=== Exercise requirements ===
This task is to restate all of the entries exactly.

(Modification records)
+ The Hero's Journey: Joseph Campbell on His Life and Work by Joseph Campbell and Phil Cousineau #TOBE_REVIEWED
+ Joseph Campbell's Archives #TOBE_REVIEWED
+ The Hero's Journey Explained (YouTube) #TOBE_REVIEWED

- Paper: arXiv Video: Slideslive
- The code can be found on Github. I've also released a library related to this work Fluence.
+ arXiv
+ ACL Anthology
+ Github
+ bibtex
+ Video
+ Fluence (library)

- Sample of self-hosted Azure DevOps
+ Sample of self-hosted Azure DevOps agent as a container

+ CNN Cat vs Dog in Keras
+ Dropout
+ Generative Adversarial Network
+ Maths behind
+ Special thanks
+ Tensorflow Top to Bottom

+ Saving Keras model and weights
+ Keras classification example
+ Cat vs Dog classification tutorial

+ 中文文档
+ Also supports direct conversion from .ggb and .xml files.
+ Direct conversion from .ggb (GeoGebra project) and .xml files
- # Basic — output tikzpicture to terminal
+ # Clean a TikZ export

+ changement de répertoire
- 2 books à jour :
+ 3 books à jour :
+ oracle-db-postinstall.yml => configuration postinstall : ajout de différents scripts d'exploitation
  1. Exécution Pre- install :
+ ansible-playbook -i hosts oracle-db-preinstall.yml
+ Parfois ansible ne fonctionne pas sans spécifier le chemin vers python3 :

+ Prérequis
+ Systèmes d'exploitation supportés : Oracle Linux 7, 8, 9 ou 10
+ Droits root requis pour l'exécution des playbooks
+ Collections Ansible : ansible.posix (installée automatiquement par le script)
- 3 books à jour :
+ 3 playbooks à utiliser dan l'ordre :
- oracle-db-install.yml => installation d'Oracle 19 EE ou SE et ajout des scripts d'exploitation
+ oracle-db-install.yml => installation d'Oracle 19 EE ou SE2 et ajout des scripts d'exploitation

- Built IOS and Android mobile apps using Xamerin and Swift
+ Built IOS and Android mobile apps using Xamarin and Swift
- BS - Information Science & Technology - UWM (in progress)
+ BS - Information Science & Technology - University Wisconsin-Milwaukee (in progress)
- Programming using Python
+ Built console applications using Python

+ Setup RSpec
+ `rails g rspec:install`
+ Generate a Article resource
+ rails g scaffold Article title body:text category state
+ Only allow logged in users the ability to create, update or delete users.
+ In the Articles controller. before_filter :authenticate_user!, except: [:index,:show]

=== Expected output ===
+ The Hero's Journey: Joseph Campbell on His Life and Work by Joseph Campbell and Phil Cousineau #TOBE_REVIEWED
+ Joseph Campbell's Archives #TOBE_REVIEWED
+ The Hero's Journey Explained (YouTube) #TOBE_REVIEWED

- Paper: arXiv Video: Slideslive
- The code can be found on Github. I've also released a library related to this work Fluence.
+ arXiv
+ ACL Anthology
+ Github
+ bibtex
+ Video
+ Fluence (library)

- Sample of self-hosted Azure DevOps
+ Sample of self-hosted Azure DevOps agent as a container

+ CNN Cat vs Dog in Keras
+ Dropout
+ Generative Adversarial Network
+ Maths behind
+ Special thanks
+ Tensorflow Top to Bottom

+ Saving Keras model and weights
+ Keras classification example
+ Cat vs Dog classification tutorial

+ 中文文档
+ Also supports direct conversion from .ggb and .xml files.
+ Direct conversion from .ggb (GeoGebra project) and .xml files
- # Basic — output tikzpicture to terminal
+ # Clean a TikZ export

+ changement de répertoire
- 2 books à jour :
+ 3 books à jour :
+ oracle-db-postinstall.yml => configuration postinstall : ajout de différents scripts d'exploitation
  1. Exécution Pre- install :
+ ansible-playbook -i hosts oracle-db-preinstall.yml
+ Parfois ansible ne fonctionne pas sans spécifier le chemin vers python3 :

+ Prérequis
+ Systèmes d'exploitation supportés : Oracle Linux 7, 8, 9 ou 10
+ Droits root requis pour l'exécution des playbooks
+ Collections Ansible : ansible.posix (installée automatiquement par le script)
- 3 books à jour :
+ 3 playbooks à utiliser dan l'ordre :
- oracle-db-install.yml => installation d'Oracle 19 EE ou SE et ajout des scripts d'exploitation
+ oracle-db-install.yml => installation d'Oracle 19 EE ou SE2 et ajout des scripts d'exploitation

- Built IOS and Android mobile apps using Xamerin and Swift
+ Built IOS and Android mobile apps using Xamarin and Swift
- BS - Information Science & Technology - UWM (in progress)
+ BS - Information Science & Technology - University Wisconsin-Milwaukee (in progress)
- Programming using Python
+ Built console applications using Python

+ Setup RSpec
+ `rails g rspec:install`
+ Generate a Article resource
+ rails g scaffold Article title body:text category state
+ Only allow logged in users the ability to create, update or delete users.
+ In the Articles controller. before_filter :authenticate_user!, except: [:index,:show]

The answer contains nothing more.